Georgia Power fell farther behind last year on building two new nuclear reactors near Augusta, but the utility expects to catch up and complete the nearly $15 billion project on the same schedule it projected last year.

In an update to regulators Friday, Georgia Power also indicated that it expects the expansion to cost $14.8 billion, down from a year-ago projection of $15 billion.

The massive project, the nation’s first new nuclear construction in more than 30 years, will more than double the generating capacity of Plant Vogtle, from two nuclear reactors to four.

Despite the reduction in the total cost estimate and Georgia Power’s assurances that both reactors will still open by late 2018, the project is about 19 months behind the original timetable and several hundred million dollars over the original budget.

“It’s good news and bad news,” said Liz Coyle, with Georgia Watch. Coyle, acting executive director of the consumer advocacy group, said the project’s prospects haven’t worsened, but it remains over budget and behind schedule and will saddle Georgia’s customers with far more power generation capacity than the state needs.

Georgia Power argues the expanded nuclear plant will save customers billions of dollars over its 60-year life-span through lower fuel costs and other savings.

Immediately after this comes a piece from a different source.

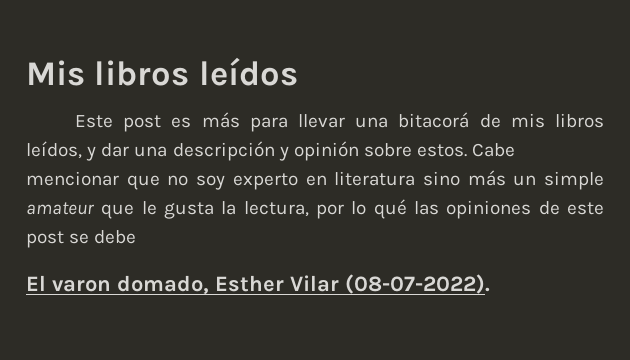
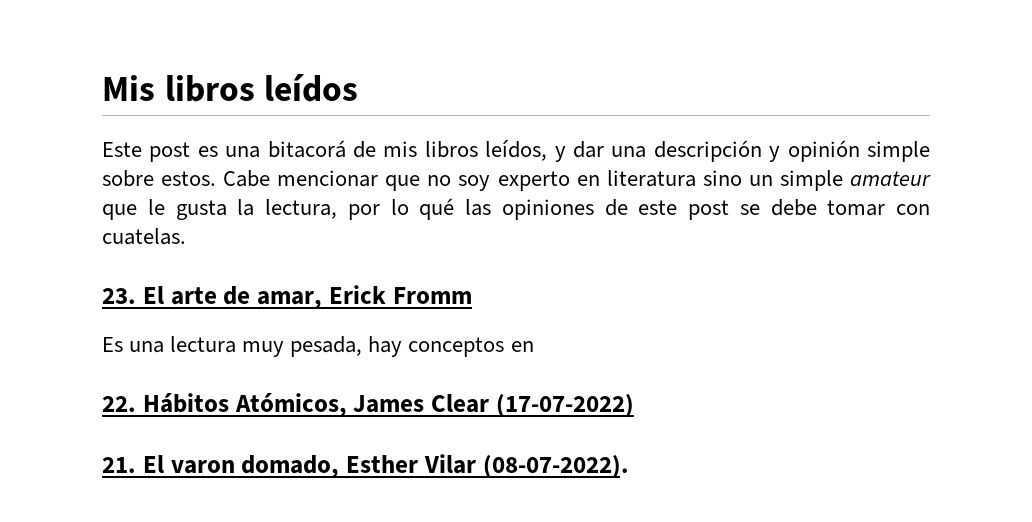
[201,112,346,132] más para llevar -> (218, 151) none
(359, 151) none -> [866,141,930,162] simple
[467,170,506,186] más -> (742, 178) none
(137, 237) // -> [827,200,930,216] [102,228,186,245] [102,285,472,309] [102,336,534,357] [102,393,634,417] [102,457,136,473] tomar con cuatelas. // 23. El arte de amar, Erick Fromm // Es una lectura muy pesada, hay conceptos en // 22. Hábitos Atómicos, James Clear (17-07-2022) // 21.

In Friday’s filing with the state Public Service Commission, Georgia Power said its contractors completed $389 million worth of construction last year. That was less than the $560 million worth of construction the utility had expected to complete.

But Georgia Power said it is making up lost time. The company partly credited “key leadership changes” after one of its contractors was acquired a year ago. Georgia Power said it has “seen overall improvement in the contractor’s transparency, cooperation and communication as well as execution with a focus on quality and schedule.”

Georgia Power and some of its contractors have been mired in lawsuits over $400 million in damages related to cost overruns and delays.

A Georgia Power official said the company it is completing work on the second new reactor more quickly than expected. That is contributing to the downtick in cost estimates, as are savings from financing costs that are forecast to be about $91 million lower than previously projected.

That should allow the nuclear plant builders to catch up, said Buzz Miller, Georgia Power’s executive vice president of nuclear power development.

“It’s still a good deal, and getting better,” he said.

Friday’s filing also showed that since 2009, customers have paid $438 million through surcharges on their monthly bills — typically about $5-7 a month for the typical customer — to help finance the project.

The PSC approved starting the surcharges before work is done after Georgia Power argued they will ultimately save ratepayers hundreds of millions of dollars over the life of the power plant.